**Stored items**
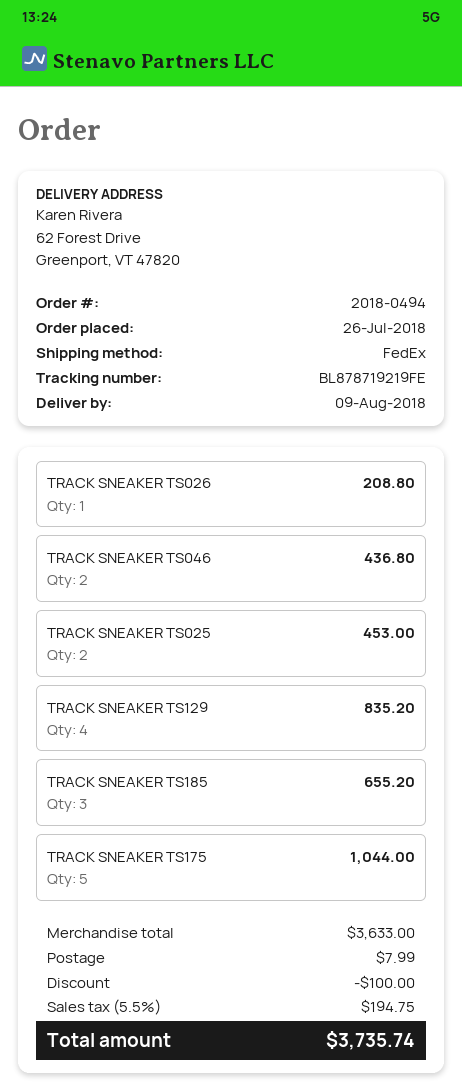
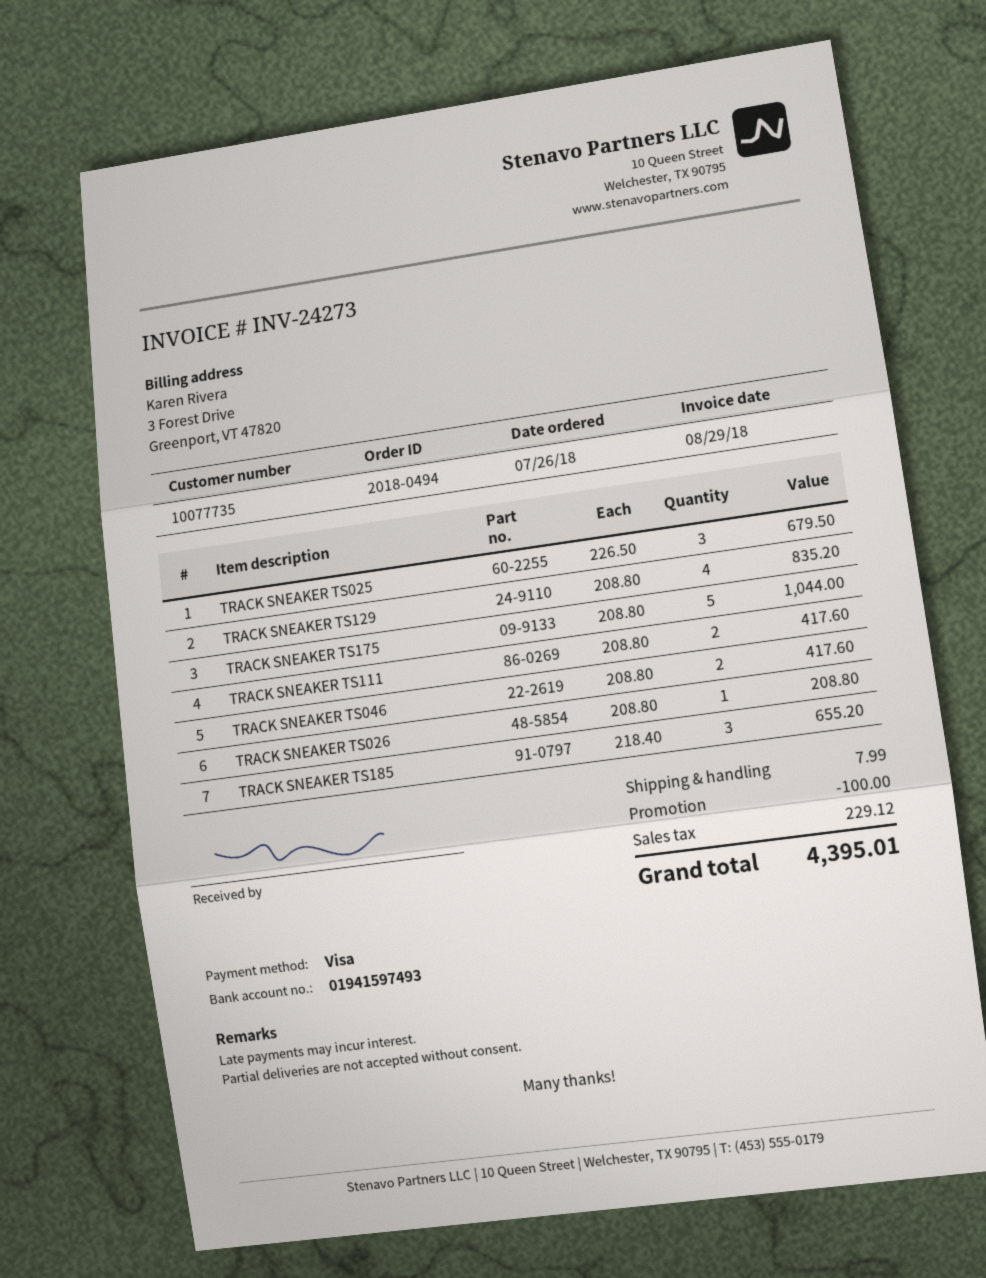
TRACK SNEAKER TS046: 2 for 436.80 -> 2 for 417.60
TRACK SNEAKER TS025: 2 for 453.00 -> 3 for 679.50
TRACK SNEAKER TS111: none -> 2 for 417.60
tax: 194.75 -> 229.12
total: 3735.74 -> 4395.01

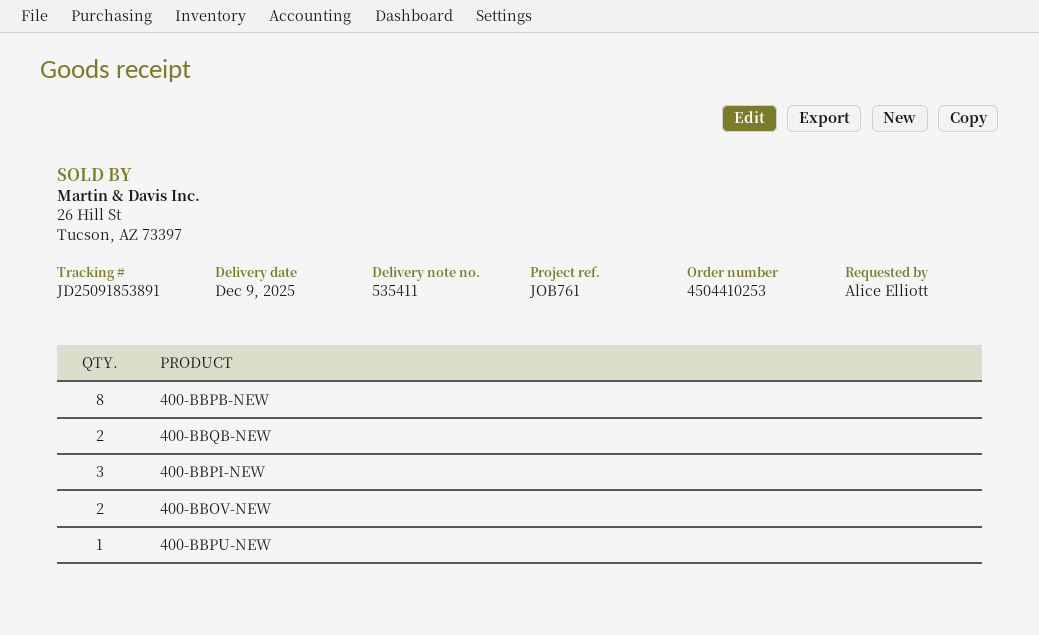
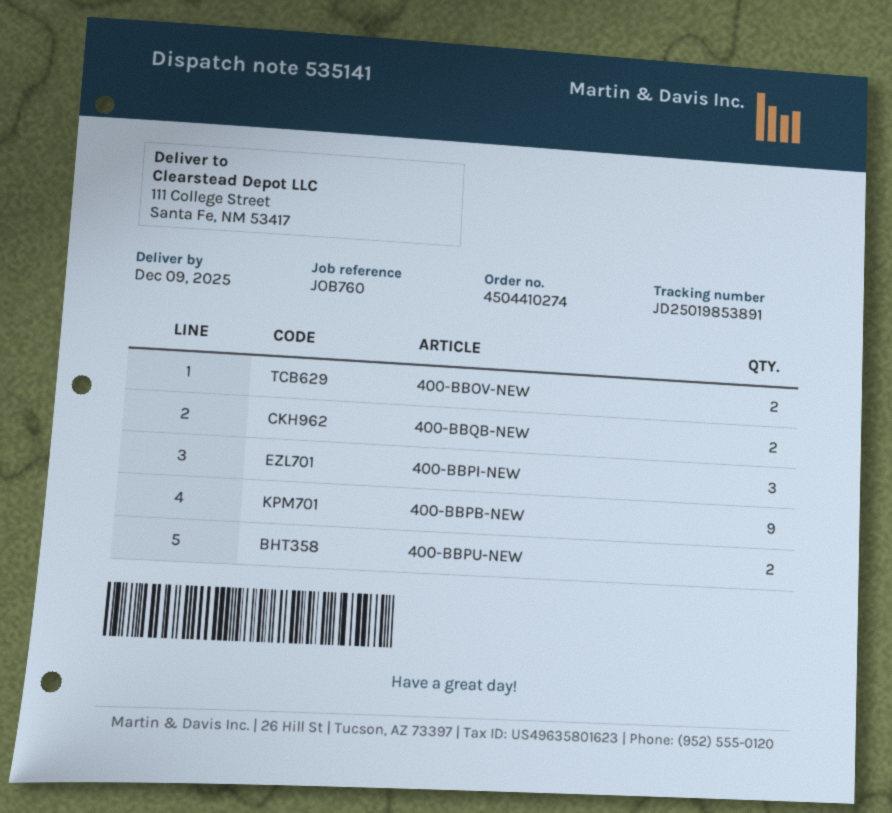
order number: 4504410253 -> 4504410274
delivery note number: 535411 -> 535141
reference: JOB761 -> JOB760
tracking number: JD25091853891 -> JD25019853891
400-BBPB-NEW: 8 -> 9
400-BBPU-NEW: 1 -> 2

**Your task**
Transcribe each line above exactly, pictures excluded.

**Reply to the exercise**
TRACK SNEAKER TS046: 2 for 436.80 -> 2 for 417.60
TRACK SNEAKER TS025: 2 for 453.00 -> 3 for 679.50
TRACK SNEAKER TS111: none -> 2 for 417.60
tax: 194.75 -> 229.12
total: 3735.74 -> 4395.01

order number: 4504410253 -> 4504410274
delivery note number: 535411 -> 535141
reference: JOB761 -> JOB760
tracking number: JD25091853891 -> JD25019853891
400-BBPB-NEW: 8 -> 9
400-BBPU-NEW: 1 -> 2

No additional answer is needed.